Records provided below:

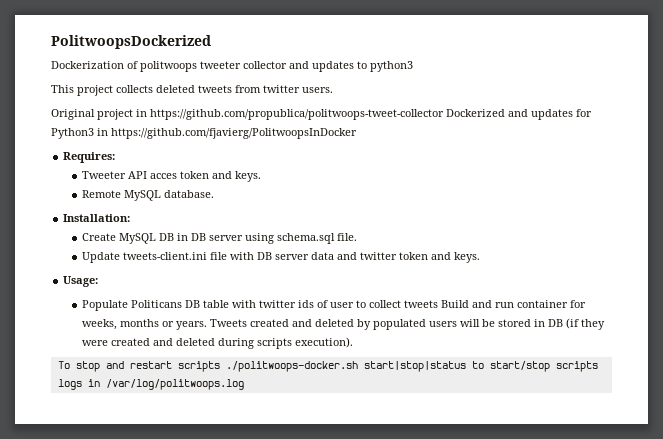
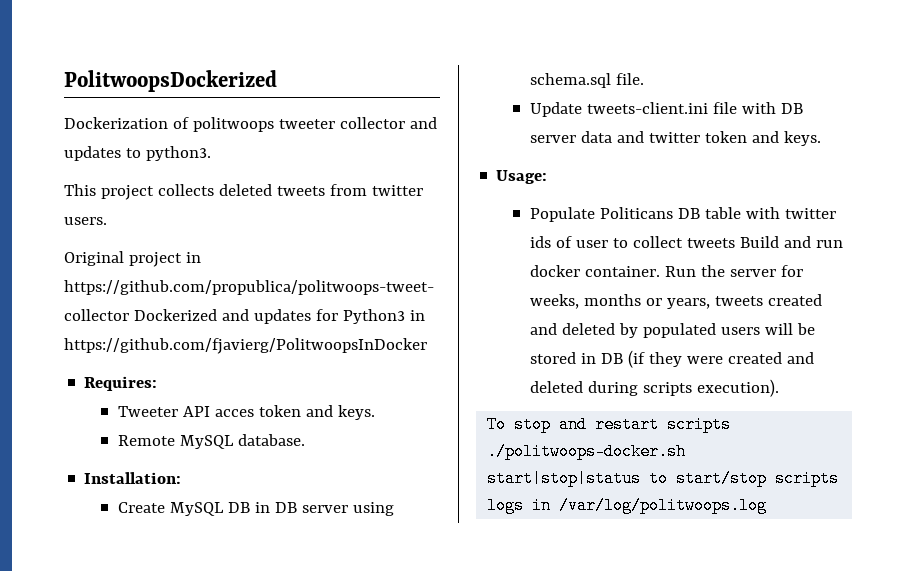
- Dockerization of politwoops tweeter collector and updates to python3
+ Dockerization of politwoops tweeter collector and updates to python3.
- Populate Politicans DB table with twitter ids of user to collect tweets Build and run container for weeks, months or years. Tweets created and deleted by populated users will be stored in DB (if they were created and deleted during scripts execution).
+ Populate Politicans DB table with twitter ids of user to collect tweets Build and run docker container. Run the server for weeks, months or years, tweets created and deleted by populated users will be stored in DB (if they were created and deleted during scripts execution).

End of Records provided.
Records provided below:

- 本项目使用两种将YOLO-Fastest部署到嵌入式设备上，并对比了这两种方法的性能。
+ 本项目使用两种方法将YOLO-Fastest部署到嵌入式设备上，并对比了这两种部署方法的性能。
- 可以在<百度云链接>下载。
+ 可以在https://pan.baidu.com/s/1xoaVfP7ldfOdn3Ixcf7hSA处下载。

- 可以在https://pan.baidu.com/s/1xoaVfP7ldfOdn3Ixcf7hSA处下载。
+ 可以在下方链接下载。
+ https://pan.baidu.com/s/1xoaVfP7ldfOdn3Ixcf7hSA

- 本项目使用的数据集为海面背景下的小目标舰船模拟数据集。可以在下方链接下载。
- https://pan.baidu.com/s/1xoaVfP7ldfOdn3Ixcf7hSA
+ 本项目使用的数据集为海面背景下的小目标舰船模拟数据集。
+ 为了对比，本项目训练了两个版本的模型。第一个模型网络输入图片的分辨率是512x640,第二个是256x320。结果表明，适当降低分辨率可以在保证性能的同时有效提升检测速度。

End of Records provided.

**Task to complete**
Throughout the material above, find lines holding the word "stored", then copy them.

**Answer to this exercise**
- Populate Politicans DB table with twitter ids of user to collect tweets Build and run container for weeks, months or years. Tweets created and deleted by populated users will be stored in DB (if they were created and deleted during scripts execution).
+ Populate Politicans DB table with twitter ids of user to collect tweets Build and run docker container. Run the server for weeks, months or years, tweets created and deleted by populated users will be stored in DB (if they were created and deleted during scripts execution).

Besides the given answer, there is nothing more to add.